- [Instructions to follow]: Using the listing below, report all lines holding the word "cite".

....

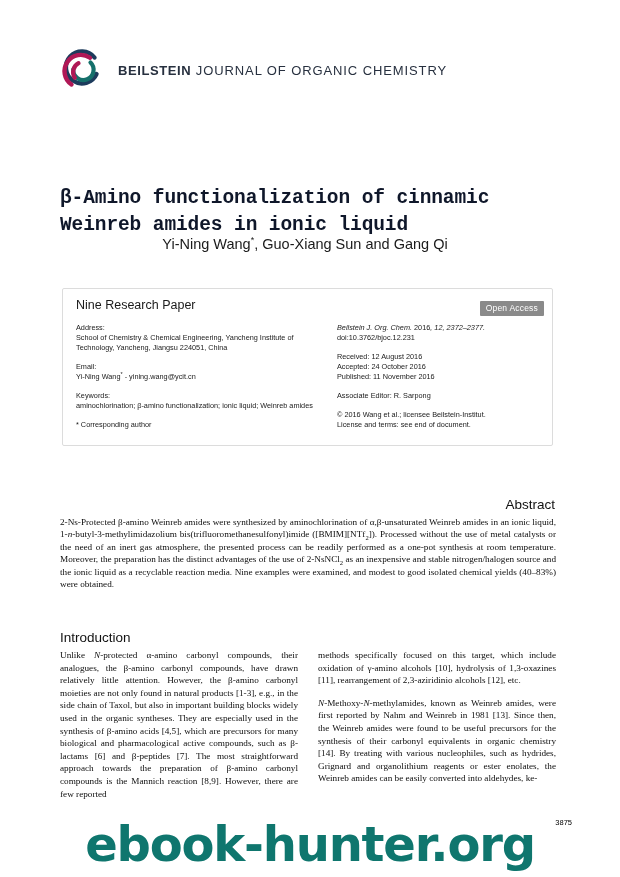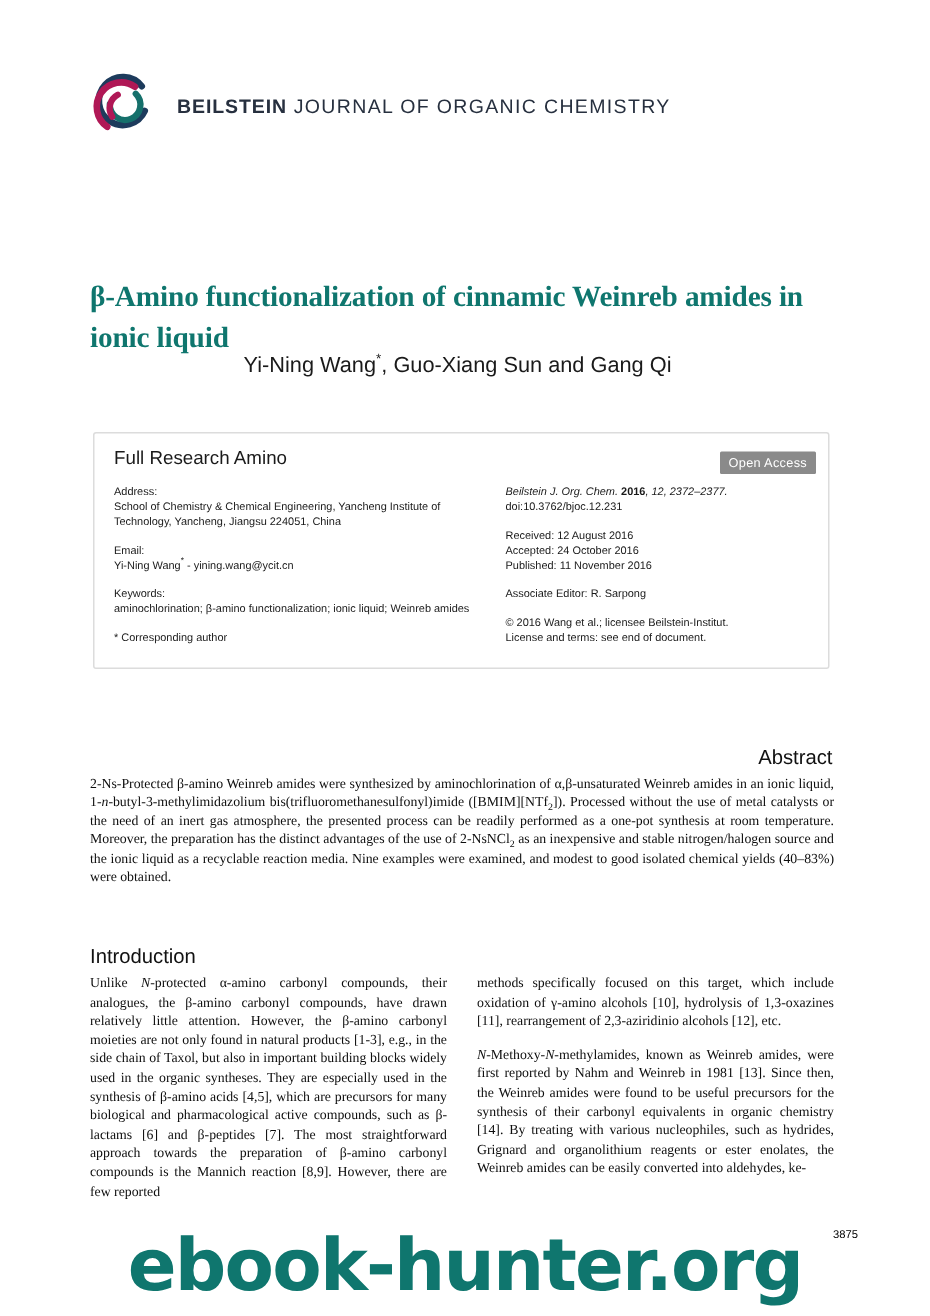--- a/index.html
+++ b/index.html
@@ -62,11 +62,11 @@
     left: 60px;
     top: 172px;
     width: 490px;
-    font-family: Liberation Serif, serif;
+    font-family: Liberation Mono, monospace;
     font-weight: bold;
     font-size: 19.5px;
     line-height: 27px;
-    color: #0f766e;
+    color: #0f172a;
     letter-spacing: -0.1px;
   }
   .authors {

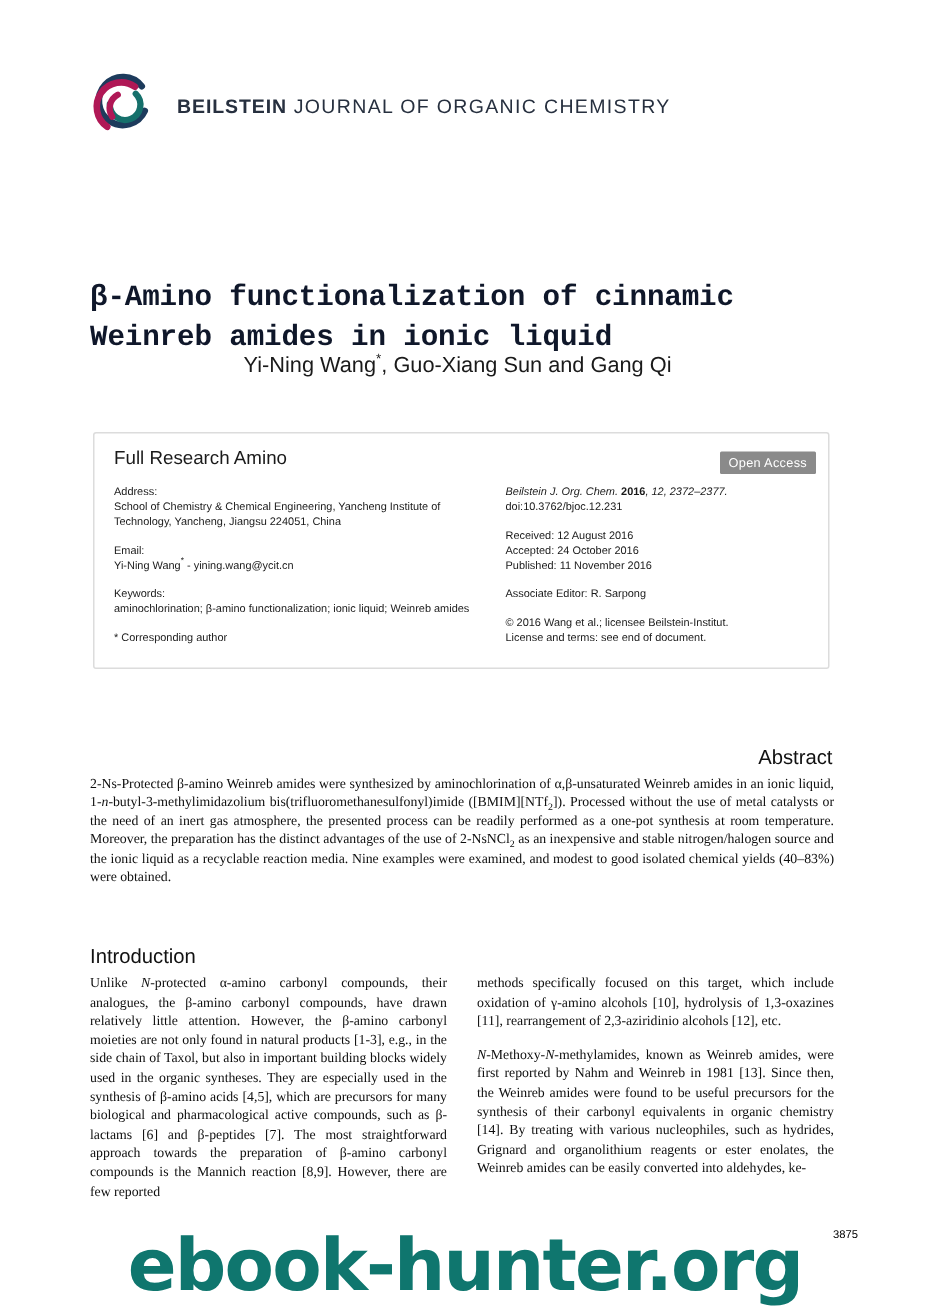--- a/index.html
+++ b/index.html
@@ -235,7 +235,7 @@
   </div>
 
   <div class="infobox">
-    <div class="infobox-header">Full Research Amino</div>
+    <div class="infobox-header">Nine Research Paper</div>
     <div class="open-access">Open Access</div>
 
     <div class="ib-col ib-left">

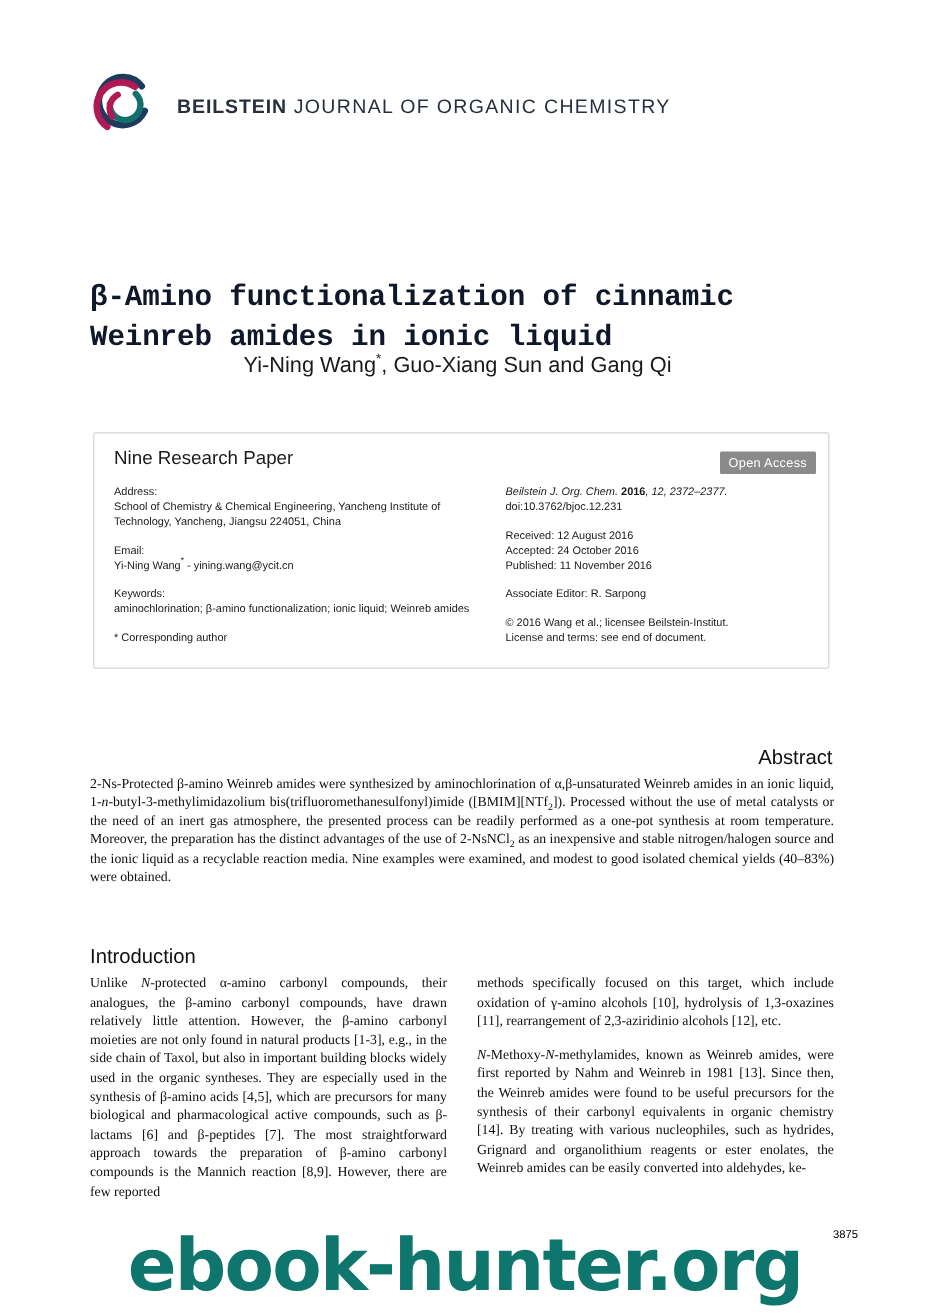--- a/index.html
+++ b/index.html
@@ -135,7 +135,7 @@
   .ib-text  { display: block; }
   .ib-text sup { font-size: 5.5px; vertical-align: super; line-height: 0; }
   .cite-italic { font-style: italic; }
-  .cite-bold   { font-weight: bold; font-style: normal; }
+  .cite-bold   { font-weight: normal; font-style: normal; }
 
   
   .sec-heading {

....

- [Solution for this problem]:
   .cite-italic { font-style: italic; }
-  .cite-bold   { font-weight: bold; font-style: normal; }
+  .cite-bold   { font-weight: normal; font-style: normal; }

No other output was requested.